Mike, I thought Wayne was probably the mayor who is one of the few who would stand up to the racist bs we are subjected to by the people who work for us. Perhaps I'm wrong.

It could be worse, you could have the wgtn mayor!

Anna Mouse said...

Example A through Z of what democracy isn't:

3 Waters:

88,000 written submissions - ignored.

10,000 oral submissions requested - ignored.

Legislation changed constantly after submissions ended.

Legislation attempted to be entrenched without parliamentary consultation.

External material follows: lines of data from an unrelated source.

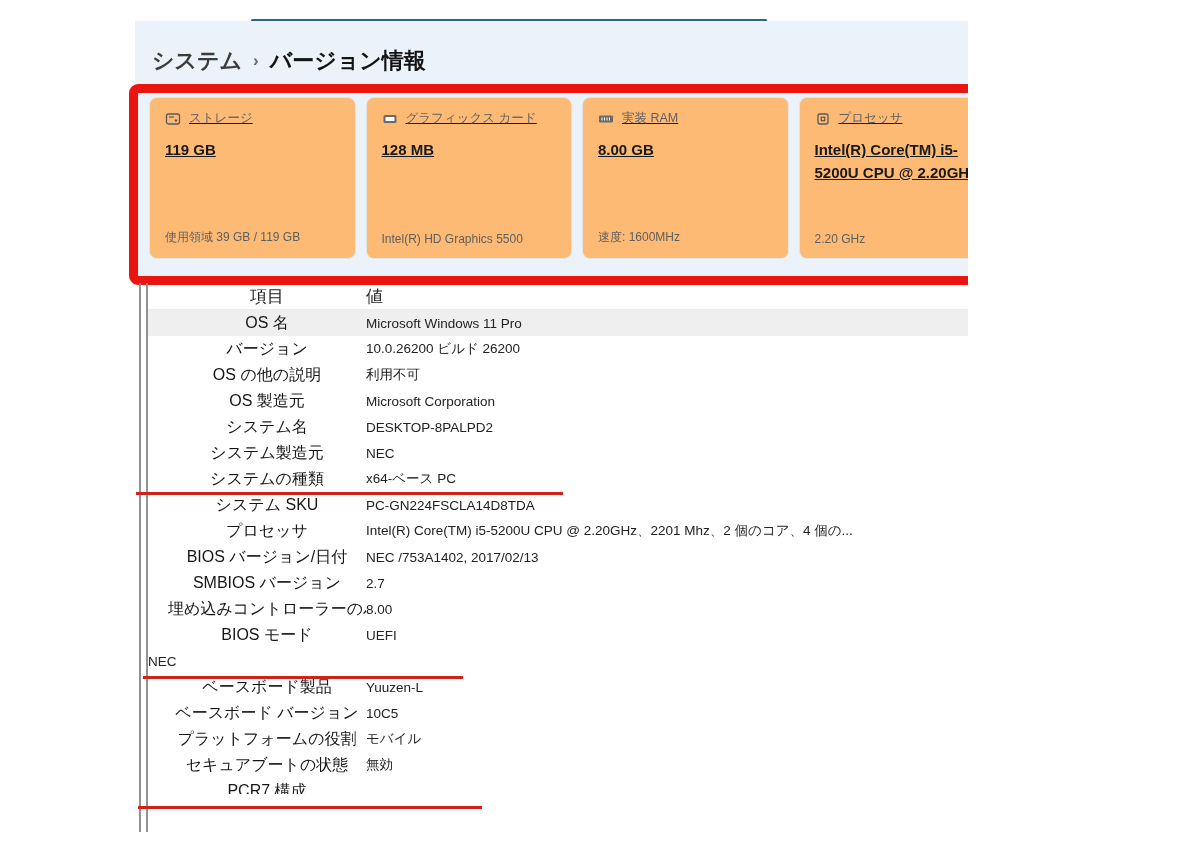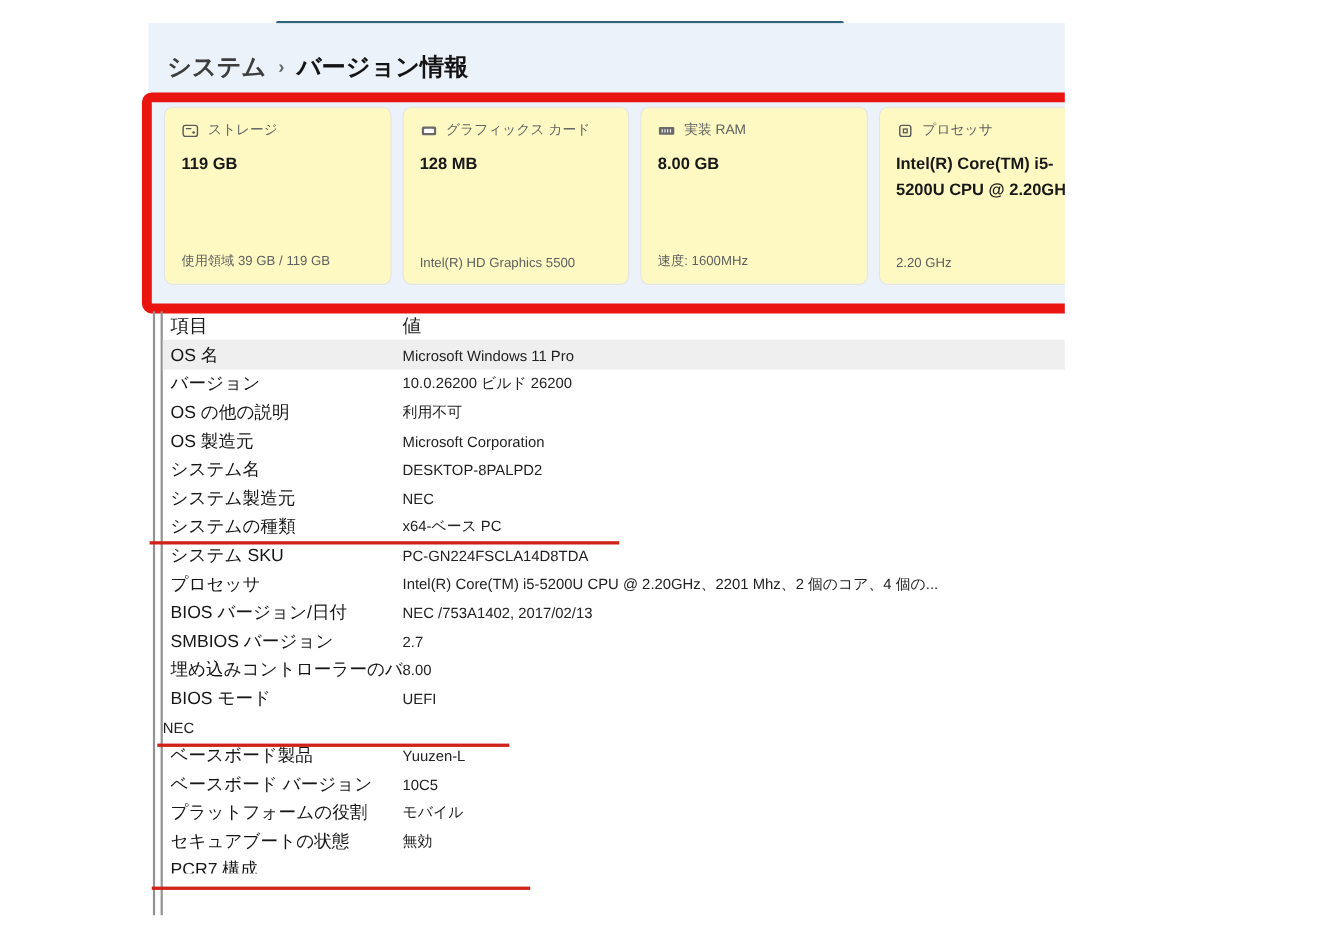"ストレージ" .card { background: #fef9c3 -> #fdba74; text-decoration: none -> underline }
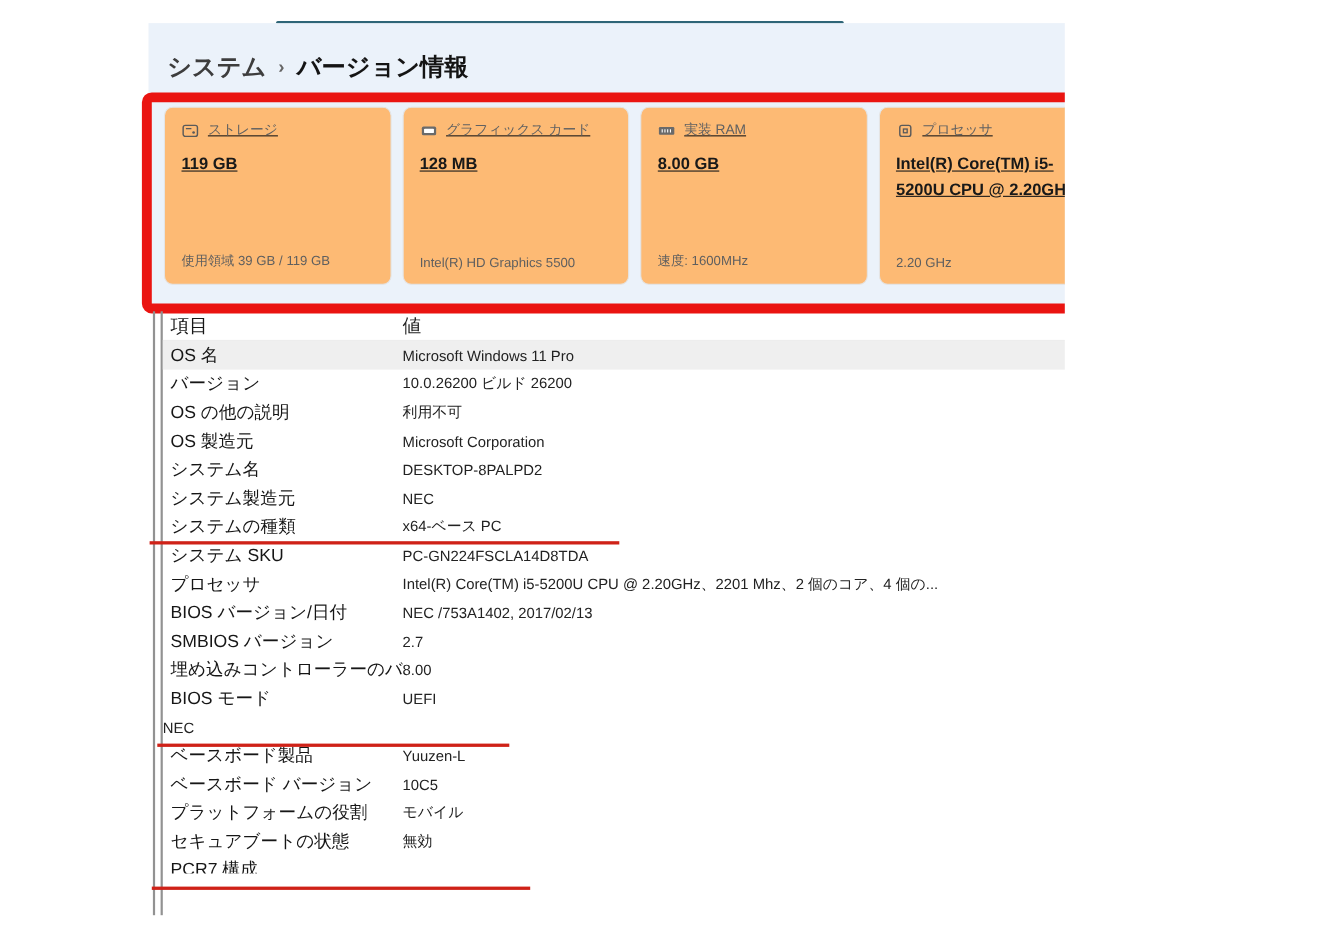"項目" .tlabel { padding-left: 7px -> 20px; text-align: none -> center }
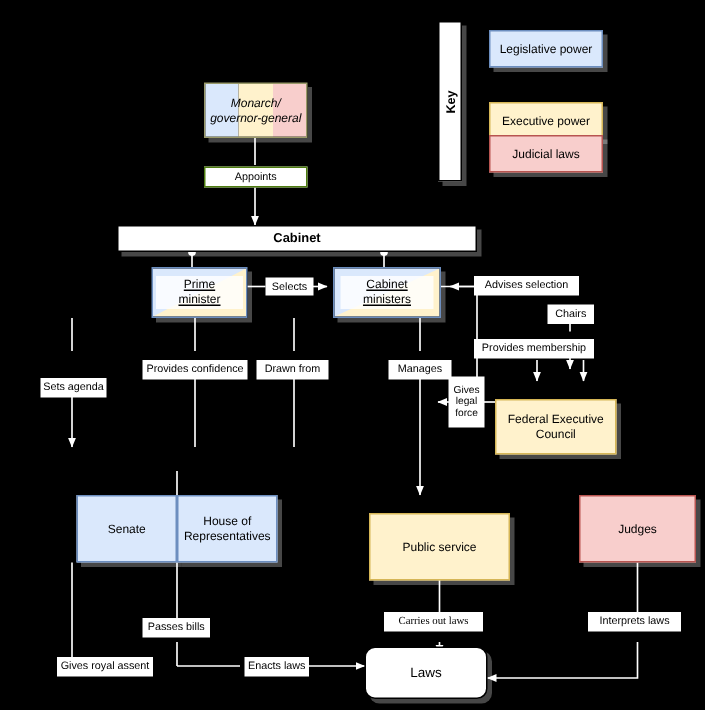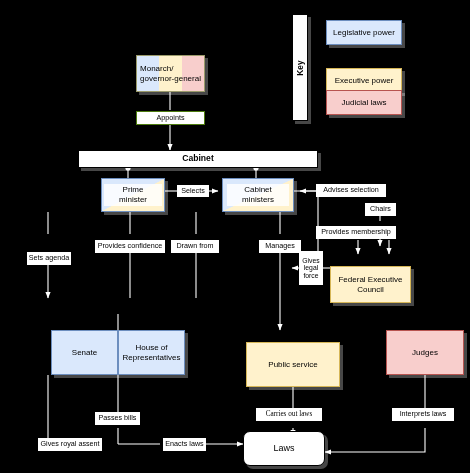"Monarch/" .tri .cap { font-style: none -> italic; text-align: none -> center }
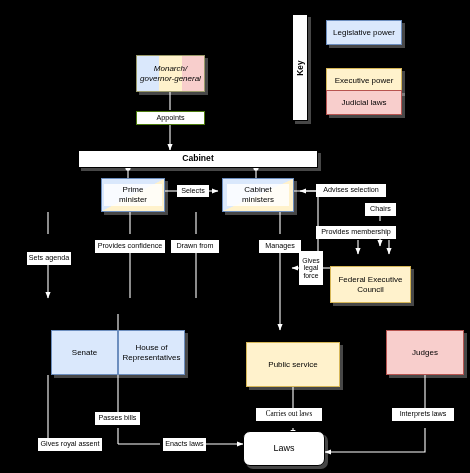"Prime" .diag .inner { text-decoration: none -> underline }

Legislation passed under urgency.

This is not New Zealand democracy this is Feudalism (or tribalism, you can choose).

Kiwialan said...

Anna, totalitarian suits what these greedy part maori elites are. Kiwialan.

Robert Arthur said...

All only too true Mike.
A slight twist in this lot to give an impression of democracy; a choice was given between all elected maori wards or a hybrid model with one appointed by external maori activists, Ngai Tahu fashion. Having already to suffer the Independent Maori statutory Body 5th column in its midst the Council presumably does not want a bar of the appointed scheme and hopes the voting will sort. (The IMSB is an unelected ratepayer paid bunch selected by external activists, and who sit and vote on committees, presumably fed material by coordinated external maori activists and keeping them informed of internal council workings).
I have made many submissions over the decades. Barely detect anything which may have been influenced. Few trouble to read and the msm, especially nowadays, makes no attempt to research the submissions or to review. I suspect the most effect comes from copies forwarded direct to persons of substance.
My submission on this alone, despite only a page, involved about a day of work and was based on previous govt submission, maybe two days work. No consultation payment, unlike maori style. In the time I could have painted my roof and saved thousands.
I suspect few councillors make any attempt to read submissions. These pass before some collator who, to be employed by Council, is sure to be confirmed pro maori. They interpret and allocate replies to categories, unavoidably tainted by their prejudice.
Incredibly, when it dawned on the Council that maori were too lethargic to respond in numbers, they effectively called for a greater effort. No such encouragement for 75% or so others. The results can reasonably be expected to be proportionately skewed to maori. (It is likely that, fully aware of their power of cancellation, maori know they will get seats without the token formality of submission).

Anonymous said...


When will those (i.e. taxpayers and rate payers) who pay for all these corrupt processes wake up to this scam?

Will they ever wake up?

Anonymous said...

The stopcogovernance.kiwi committee are using 'iwi mafia' instead of elite maori, we believe it to be a more descriptive and less controversial name that defines the group more closely.